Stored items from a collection
○ ○ ○ ○ ○

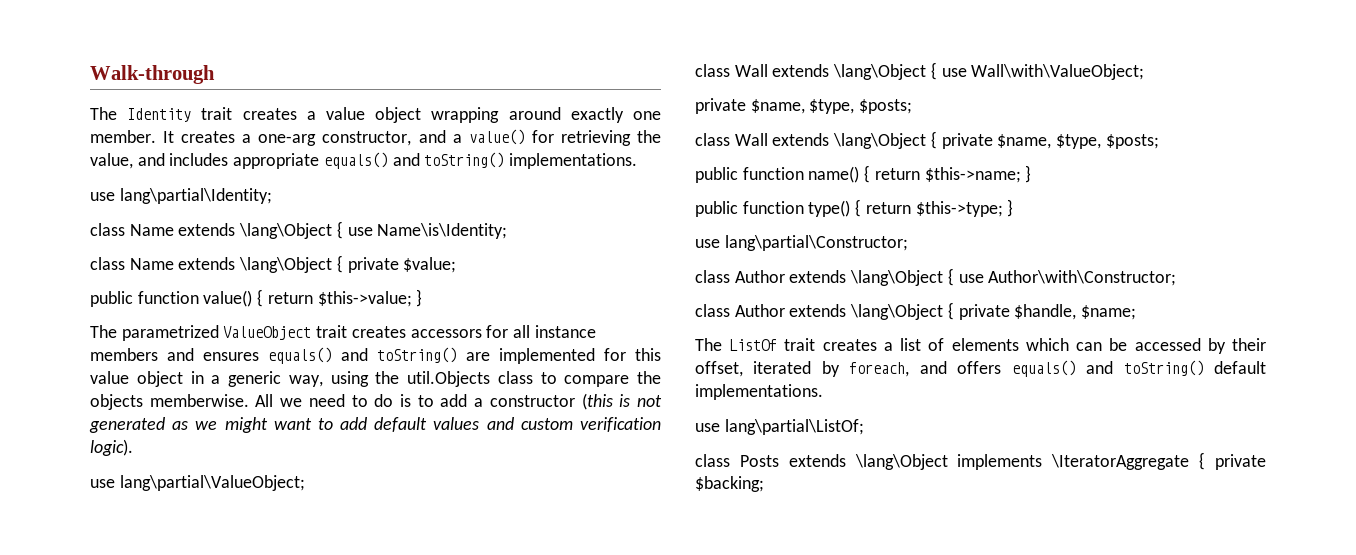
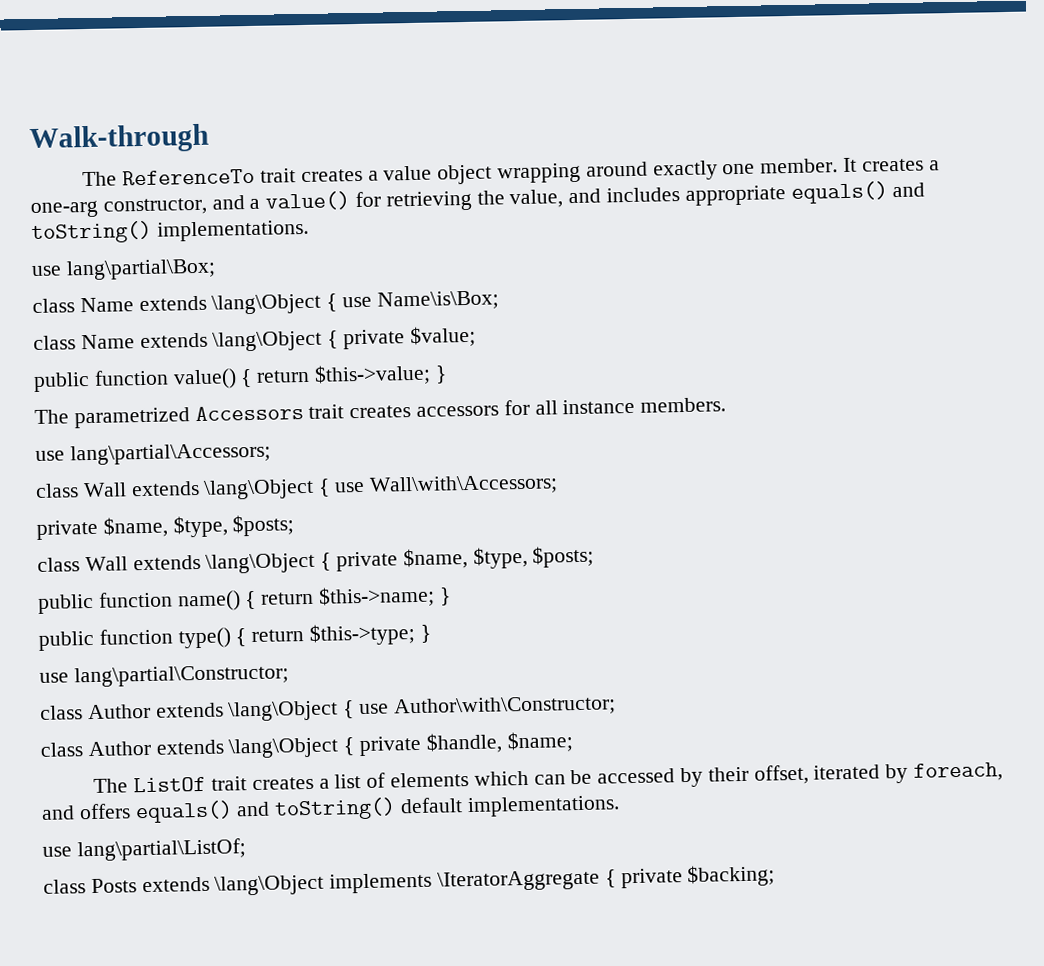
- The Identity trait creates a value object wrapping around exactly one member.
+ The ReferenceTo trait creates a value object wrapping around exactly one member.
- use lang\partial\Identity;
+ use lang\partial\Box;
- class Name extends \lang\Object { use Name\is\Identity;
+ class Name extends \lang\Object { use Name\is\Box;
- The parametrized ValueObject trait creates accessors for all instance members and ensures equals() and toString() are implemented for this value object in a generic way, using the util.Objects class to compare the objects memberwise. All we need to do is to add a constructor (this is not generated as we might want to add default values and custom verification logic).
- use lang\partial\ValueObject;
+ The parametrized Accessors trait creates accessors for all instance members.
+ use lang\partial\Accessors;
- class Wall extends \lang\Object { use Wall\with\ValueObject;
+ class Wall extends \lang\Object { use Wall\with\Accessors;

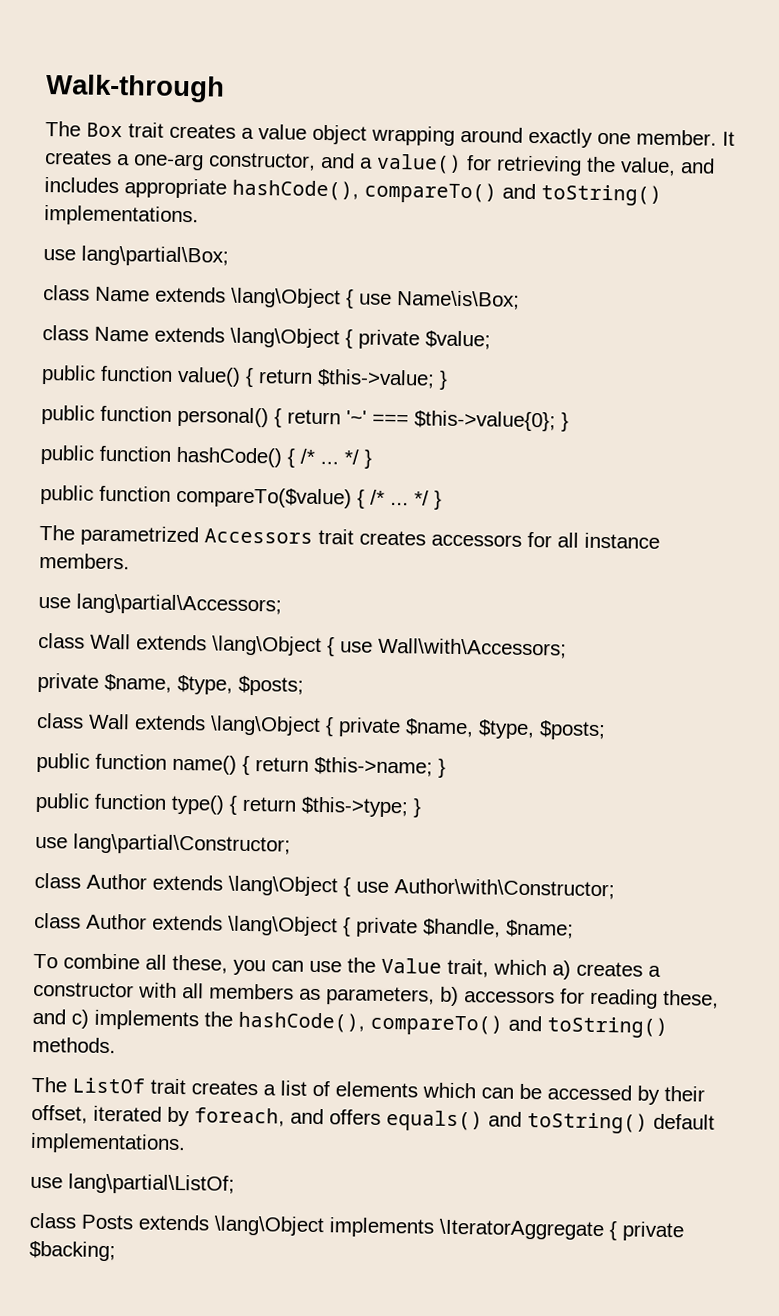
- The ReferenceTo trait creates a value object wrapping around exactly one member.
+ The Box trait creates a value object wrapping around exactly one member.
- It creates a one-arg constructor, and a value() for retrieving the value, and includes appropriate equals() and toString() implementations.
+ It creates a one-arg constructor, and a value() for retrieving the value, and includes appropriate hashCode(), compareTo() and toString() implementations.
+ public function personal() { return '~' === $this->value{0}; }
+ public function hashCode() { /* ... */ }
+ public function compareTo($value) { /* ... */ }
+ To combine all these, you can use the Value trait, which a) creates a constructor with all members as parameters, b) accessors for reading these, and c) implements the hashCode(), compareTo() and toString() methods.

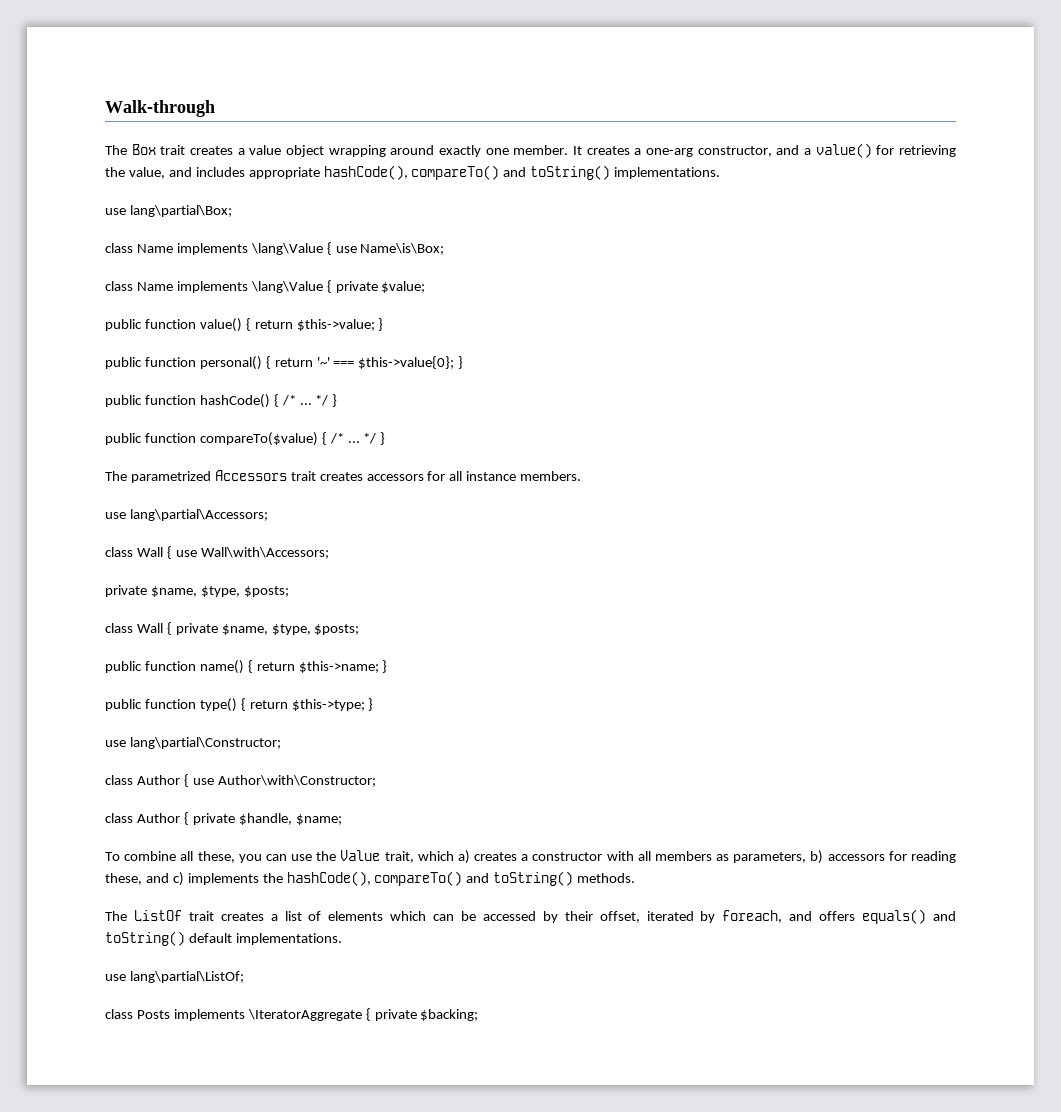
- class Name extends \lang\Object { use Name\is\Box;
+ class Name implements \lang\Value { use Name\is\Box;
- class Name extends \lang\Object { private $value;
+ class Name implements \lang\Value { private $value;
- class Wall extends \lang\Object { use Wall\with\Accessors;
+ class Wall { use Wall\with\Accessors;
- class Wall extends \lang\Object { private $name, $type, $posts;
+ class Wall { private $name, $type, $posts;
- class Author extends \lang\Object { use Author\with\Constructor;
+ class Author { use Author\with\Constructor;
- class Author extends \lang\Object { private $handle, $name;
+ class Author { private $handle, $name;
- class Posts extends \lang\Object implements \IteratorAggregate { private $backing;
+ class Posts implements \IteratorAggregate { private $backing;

○ ○ ○ ○ ○

- **EXERCISE PROMPT**
The entries above should be reproduced exactly, without their pictures.

- **RESULT OF THIS TASK**
- The Identity trait creates a value object wrapping around exactly one member.
+ The ReferenceTo trait creates a value object wrapping around exactly one member.
- use lang\partial\Identity;
+ use lang\partial\Box;
- class Name extends \lang\Object { use Name\is\Identity;
+ class Name extends \lang\Object { use Name\is\Box;
- The parametrized ValueObject trait creates accessors for all instance members and ensures equals() and toString() are implemented for this value object in a generic way, using the util.Objects class to compare the objects memberwise. All we need to do is to add a constructor (this is not generated as we might want to add default values and custom verification logic).
- use lang\partial\ValueObject;
+ The parametrized Accessors trait creates accessors for all instance members.
+ use lang\partial\Accessors;
- class Wall extends \lang\Object { use Wall\with\ValueObject;
+ class Wall extends \lang\Object { use Wall\with\Accessors;

- The ReferenceTo trait creates a value object wrapping around exactly one member.
+ The Box trait creates a value object wrapping around exactly one member.
- It creates a one-arg constructor, and a value() for retrieving the value, and includes appropriate equals() and toString() implementations.
+ It creates a one-arg constructor, and a value() for retrieving the value, and includes appropriate hashCode(), compareTo() and toString() implementations.
+ public function personal() { return '~' === $this->value{0}; }
+ public function hashCode() { /* ... */ }
+ public function compareTo($value) { /* ... */ }
+ To combine all these, you can use the Value trait, which a) creates a constructor with all members as parameters, b) accessors for reading these, and c) implements the hashCode(), compareTo() and toString() methods.

- class Name extends \lang\Object { use Name\is\Box;
+ class Name implements \lang\Value { use Name\is\Box;
- class Name extends \lang\Object { private $value;
+ class Name implements \lang\Value { private $value;
- class Wall extends \lang\Object { use Wall\with\Accessors;
+ class Wall { use Wall\with\Accessors;
- class Wall extends \lang\Object { private $name, $type, $posts;
+ class Wall { private $name, $type, $posts;
- class Author extends \lang\Object { use Author\with\Constructor;
+ class Author { use Author\with\Constructor;
- class Author extends \lang\Object { private $handle, $name;
+ class Author { private $handle, $name;
- class Posts extends \lang\Object implements \IteratorAggregate { private $backing;
+ class Posts implements \IteratorAggregate { private $backing;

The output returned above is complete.